Day 128:The Forest (2016)

the-forestThere was a lot of buzz surrounding today’s film when it came out in the theaters, but it didn’t last very long as the film quickly exited. I am talking about the film The Forest which stars Natalie Dormer (The Hunger Games: Mockingjay- Pt. 1) as both Sara and Jess Price, a set of twins that has always felt a close connection to each other. Jess has always been the troubled of the two as she was always getting herself into sticky situations with Sara always having to bail her out. One day, Jess is in Japan and she goes missing in the Aokigahara forest near Mount Fuji which is also known as the Suicide Forest. It is believed that she went there to commit suicide, but Sara just doesn’t believe it. So, she goes to Japan and into the Aokigahara Forest to try and find her sister before it’s too late or before the ghosts of the forest get to her. The film also stars Taylor Kinney (Zero Dark Thirty) as Aiden, Noriko Sakura (Dog Days) as Mayumi, Eoin Macken (The Night Shift) as Rob, Stephanie Vogt (The Voices) as Valerie, Yukiyoshi Ozawa (The Hidden Blade) as Michi, and the film was directed by Jason Zada.

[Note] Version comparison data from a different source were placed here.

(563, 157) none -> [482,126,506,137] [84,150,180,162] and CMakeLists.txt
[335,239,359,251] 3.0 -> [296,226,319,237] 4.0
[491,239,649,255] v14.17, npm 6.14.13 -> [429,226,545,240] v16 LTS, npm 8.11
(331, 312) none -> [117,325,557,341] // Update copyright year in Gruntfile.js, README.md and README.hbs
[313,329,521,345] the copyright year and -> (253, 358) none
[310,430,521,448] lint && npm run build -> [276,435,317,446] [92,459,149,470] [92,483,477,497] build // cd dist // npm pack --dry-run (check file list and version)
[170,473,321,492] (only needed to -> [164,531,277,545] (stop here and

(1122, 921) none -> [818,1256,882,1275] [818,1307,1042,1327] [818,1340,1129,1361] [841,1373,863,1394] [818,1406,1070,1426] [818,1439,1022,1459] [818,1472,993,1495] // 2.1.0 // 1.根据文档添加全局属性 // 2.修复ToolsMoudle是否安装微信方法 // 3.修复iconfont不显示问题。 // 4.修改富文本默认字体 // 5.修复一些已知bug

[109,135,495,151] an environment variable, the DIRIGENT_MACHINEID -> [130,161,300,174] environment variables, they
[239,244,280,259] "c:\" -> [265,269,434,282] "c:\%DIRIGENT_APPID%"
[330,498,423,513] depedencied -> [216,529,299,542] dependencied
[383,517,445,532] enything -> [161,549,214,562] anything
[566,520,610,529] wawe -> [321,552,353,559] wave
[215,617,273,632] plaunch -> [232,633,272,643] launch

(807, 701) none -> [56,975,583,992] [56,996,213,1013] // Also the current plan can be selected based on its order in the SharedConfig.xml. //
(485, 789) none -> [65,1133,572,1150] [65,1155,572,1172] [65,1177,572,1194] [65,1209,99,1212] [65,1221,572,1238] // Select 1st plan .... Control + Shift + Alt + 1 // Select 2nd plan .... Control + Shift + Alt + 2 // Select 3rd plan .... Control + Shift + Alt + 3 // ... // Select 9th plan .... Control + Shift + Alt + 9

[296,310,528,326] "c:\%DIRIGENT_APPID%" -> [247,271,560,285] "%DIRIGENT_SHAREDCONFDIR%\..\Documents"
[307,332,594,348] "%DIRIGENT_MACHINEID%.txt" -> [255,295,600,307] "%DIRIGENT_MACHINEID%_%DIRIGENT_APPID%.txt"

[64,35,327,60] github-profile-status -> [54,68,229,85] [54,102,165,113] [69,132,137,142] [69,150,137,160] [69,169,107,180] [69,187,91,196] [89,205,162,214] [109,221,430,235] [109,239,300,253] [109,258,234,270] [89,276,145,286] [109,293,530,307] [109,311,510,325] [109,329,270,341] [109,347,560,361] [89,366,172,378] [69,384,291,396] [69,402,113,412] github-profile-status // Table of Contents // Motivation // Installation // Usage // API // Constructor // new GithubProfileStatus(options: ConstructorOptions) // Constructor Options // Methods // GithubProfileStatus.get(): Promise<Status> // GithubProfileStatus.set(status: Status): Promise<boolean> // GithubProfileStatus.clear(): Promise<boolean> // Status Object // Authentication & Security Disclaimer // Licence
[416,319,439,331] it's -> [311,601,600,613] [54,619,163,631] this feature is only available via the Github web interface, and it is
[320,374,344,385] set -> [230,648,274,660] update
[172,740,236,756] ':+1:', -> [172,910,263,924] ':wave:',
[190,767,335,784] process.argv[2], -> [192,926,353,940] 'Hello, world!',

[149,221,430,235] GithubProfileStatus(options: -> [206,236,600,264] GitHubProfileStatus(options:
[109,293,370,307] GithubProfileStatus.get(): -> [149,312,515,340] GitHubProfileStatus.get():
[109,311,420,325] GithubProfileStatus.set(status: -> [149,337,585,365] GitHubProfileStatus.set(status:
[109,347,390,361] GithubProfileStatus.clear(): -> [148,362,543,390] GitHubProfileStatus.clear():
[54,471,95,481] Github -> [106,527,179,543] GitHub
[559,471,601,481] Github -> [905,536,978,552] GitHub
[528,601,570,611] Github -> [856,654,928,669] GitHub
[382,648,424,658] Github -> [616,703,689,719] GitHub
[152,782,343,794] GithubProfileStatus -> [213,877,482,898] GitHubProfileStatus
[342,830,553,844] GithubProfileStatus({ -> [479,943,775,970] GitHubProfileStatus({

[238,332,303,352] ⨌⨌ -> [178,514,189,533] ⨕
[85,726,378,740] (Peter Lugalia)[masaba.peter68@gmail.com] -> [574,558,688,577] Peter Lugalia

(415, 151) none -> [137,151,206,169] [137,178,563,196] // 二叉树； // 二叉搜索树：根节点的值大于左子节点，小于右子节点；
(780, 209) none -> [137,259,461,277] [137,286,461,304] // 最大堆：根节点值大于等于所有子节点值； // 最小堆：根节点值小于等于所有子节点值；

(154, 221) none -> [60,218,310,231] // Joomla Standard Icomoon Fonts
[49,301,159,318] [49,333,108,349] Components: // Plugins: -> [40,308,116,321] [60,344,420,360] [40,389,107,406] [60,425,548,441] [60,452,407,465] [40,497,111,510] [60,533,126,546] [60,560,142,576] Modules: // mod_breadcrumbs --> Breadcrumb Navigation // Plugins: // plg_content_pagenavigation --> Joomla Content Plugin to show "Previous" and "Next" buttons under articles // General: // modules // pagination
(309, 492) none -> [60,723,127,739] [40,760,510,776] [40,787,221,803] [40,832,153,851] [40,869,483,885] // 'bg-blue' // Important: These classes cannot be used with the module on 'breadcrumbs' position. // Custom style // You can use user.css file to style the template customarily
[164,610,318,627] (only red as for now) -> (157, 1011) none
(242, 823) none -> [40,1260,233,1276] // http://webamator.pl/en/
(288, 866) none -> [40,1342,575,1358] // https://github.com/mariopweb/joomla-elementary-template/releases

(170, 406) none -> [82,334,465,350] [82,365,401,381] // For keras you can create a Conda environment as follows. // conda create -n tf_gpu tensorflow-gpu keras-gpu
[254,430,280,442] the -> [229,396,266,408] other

the-forest-14502-largeOne thing must be for certain and that is that the Aokigahara Forest must be one of the scariest and spookiest places to be in the world especially if you stray off the path. The film wasn’t as scary though when it comes right down to the nitty gritty. The film has all the little cheap scares in it that you would expect from one of these films, but there just isn’t enough of them. Too many times, the film just drags and there isn’t anything really scary going on in the forest. I understand they were probably going for a more mysterious feel to the film, but I just wasn’t scared and I’ll be the first to admit that ghost stuff is what scares me the most. I really had high hopes for the film and by saying that I am not condemning it completely. It has it’s plus sides to it with the good acting and the cinematography at times is amazing especially with the shot of Mount Fuji and the various forest shots, but the film just wasn’t spooky enough for me. I think at the end of the day that is all I wanted from the film, but some of the scenes with the spirits was kind of creepy with some more than others. I have to be perfectly honest in saying that this film is a take it or leave it kind of film and I say watch at your own risk. I still think that this film was better than The Witch (way better) and with that being said I am going to give the film an B- for a final grade cause it’s not bad enough to be in the C level.